What this task involves >>
Below are records with pictures in them. Transcribe everything from the line containing "shipping method: DHL -> FedEx" down to the line containing "total: 2021.00 -> 1593.95", exactly, and leave the pictures behind.

Records provided >>
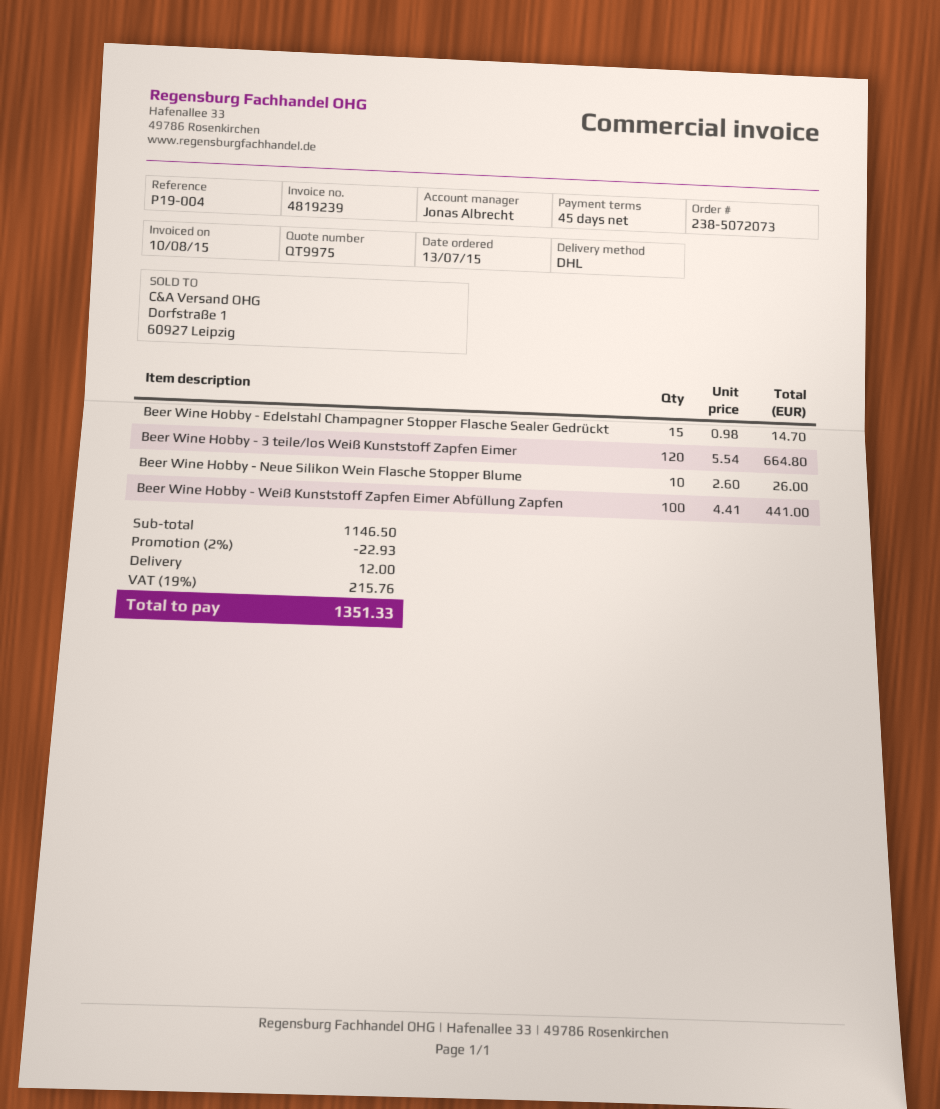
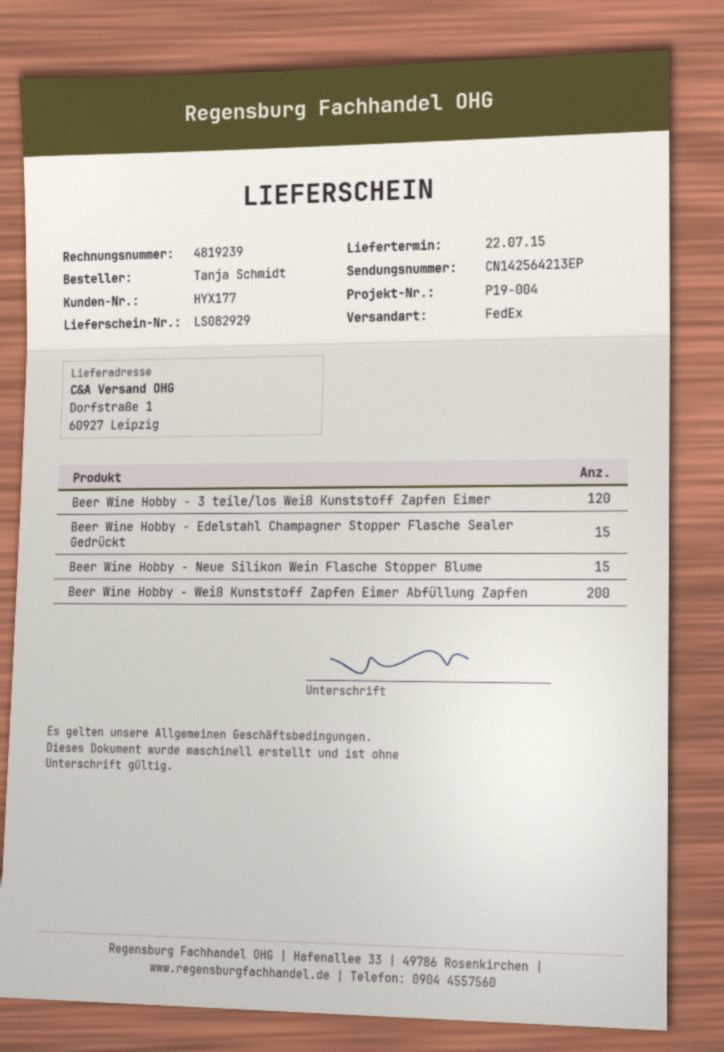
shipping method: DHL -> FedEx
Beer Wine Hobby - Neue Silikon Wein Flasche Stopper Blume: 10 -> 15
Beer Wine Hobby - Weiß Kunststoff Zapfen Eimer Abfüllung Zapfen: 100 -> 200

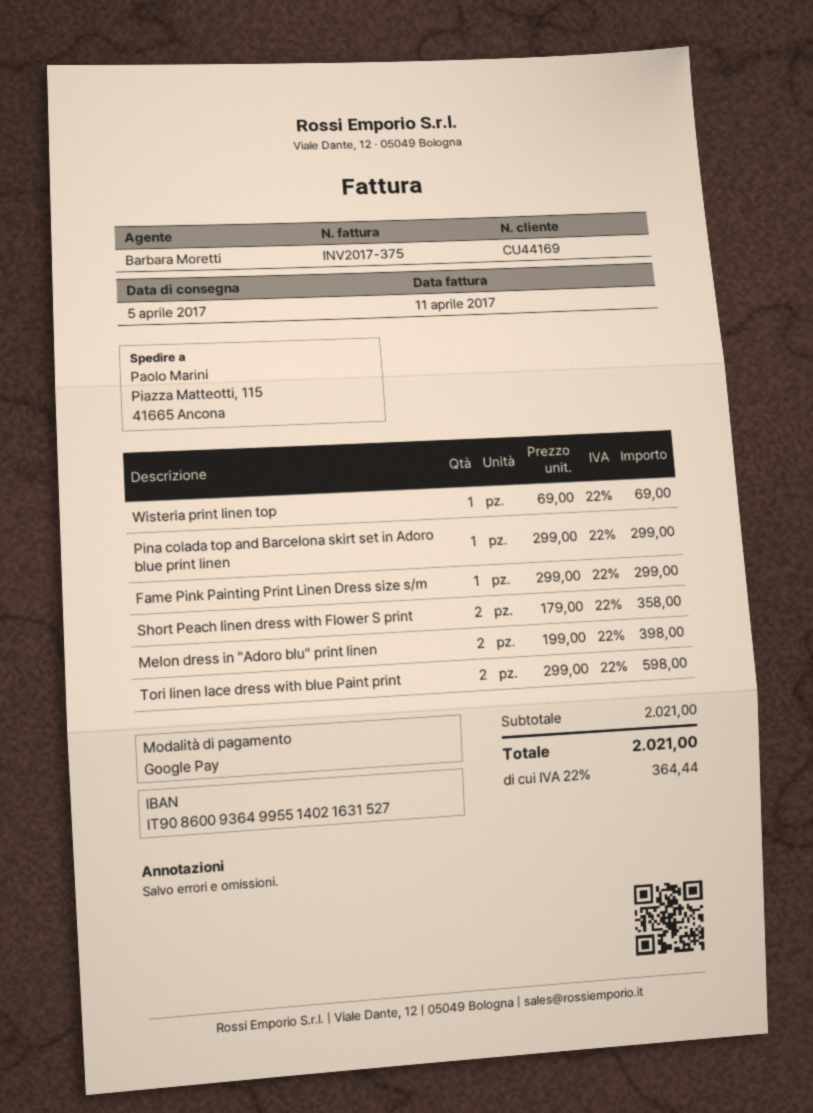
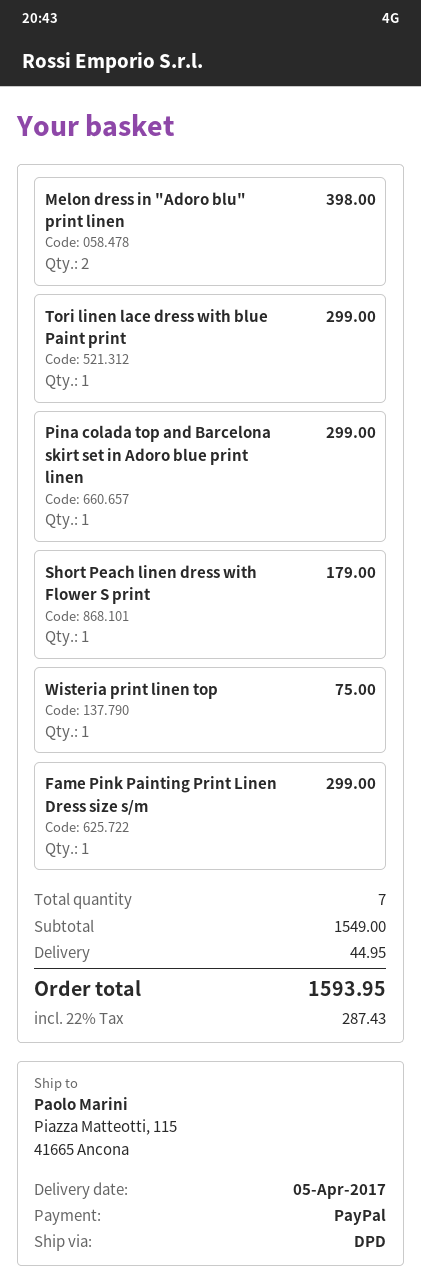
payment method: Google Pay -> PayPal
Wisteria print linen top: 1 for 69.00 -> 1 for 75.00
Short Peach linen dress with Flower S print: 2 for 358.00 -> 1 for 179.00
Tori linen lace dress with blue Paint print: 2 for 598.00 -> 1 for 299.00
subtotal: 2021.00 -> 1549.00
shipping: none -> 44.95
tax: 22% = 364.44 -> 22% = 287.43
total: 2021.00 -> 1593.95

--

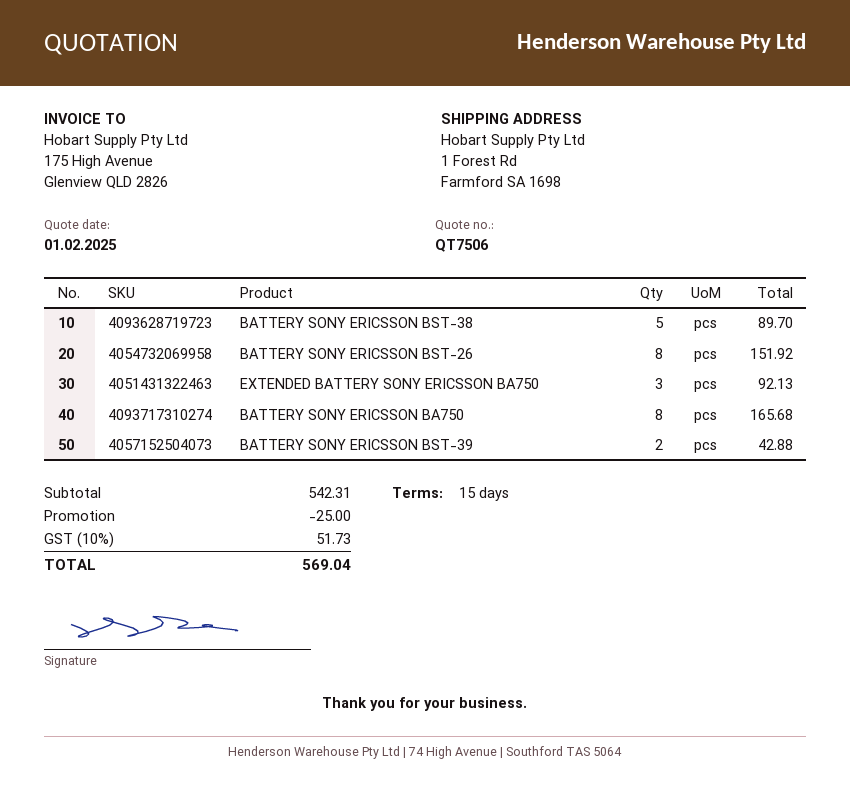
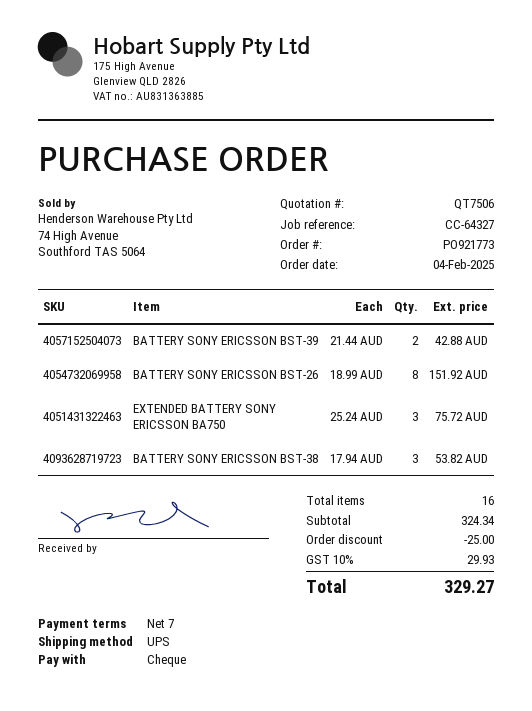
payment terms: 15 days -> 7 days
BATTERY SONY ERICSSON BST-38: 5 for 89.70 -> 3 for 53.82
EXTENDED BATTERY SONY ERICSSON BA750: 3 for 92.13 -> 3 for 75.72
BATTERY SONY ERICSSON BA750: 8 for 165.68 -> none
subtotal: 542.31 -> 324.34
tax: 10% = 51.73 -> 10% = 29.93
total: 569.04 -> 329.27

Exercise answer >>
shipping method: DHL -> FedEx
Beer Wine Hobby - Neue Silikon Wein Flasche Stopper Blume: 10 -> 15
Beer Wine Hobby - Weiß Kunststoff Zapfen Eimer Abfüllung Zapfen: 100 -> 200

payment method: Google Pay -> PayPal
Wisteria print linen top: 1 for 69.00 -> 1 for 75.00
Short Peach linen dress with Flower S print: 2 for 358.00 -> 1 for 179.00
Tori linen lace dress with blue Paint print: 2 for 598.00 -> 1 for 299.00
subtotal: 2021.00 -> 1549.00
shipping: none -> 44.95
tax: 22% = 364.44 -> 22% = 287.43
total: 2021.00 -> 1593.95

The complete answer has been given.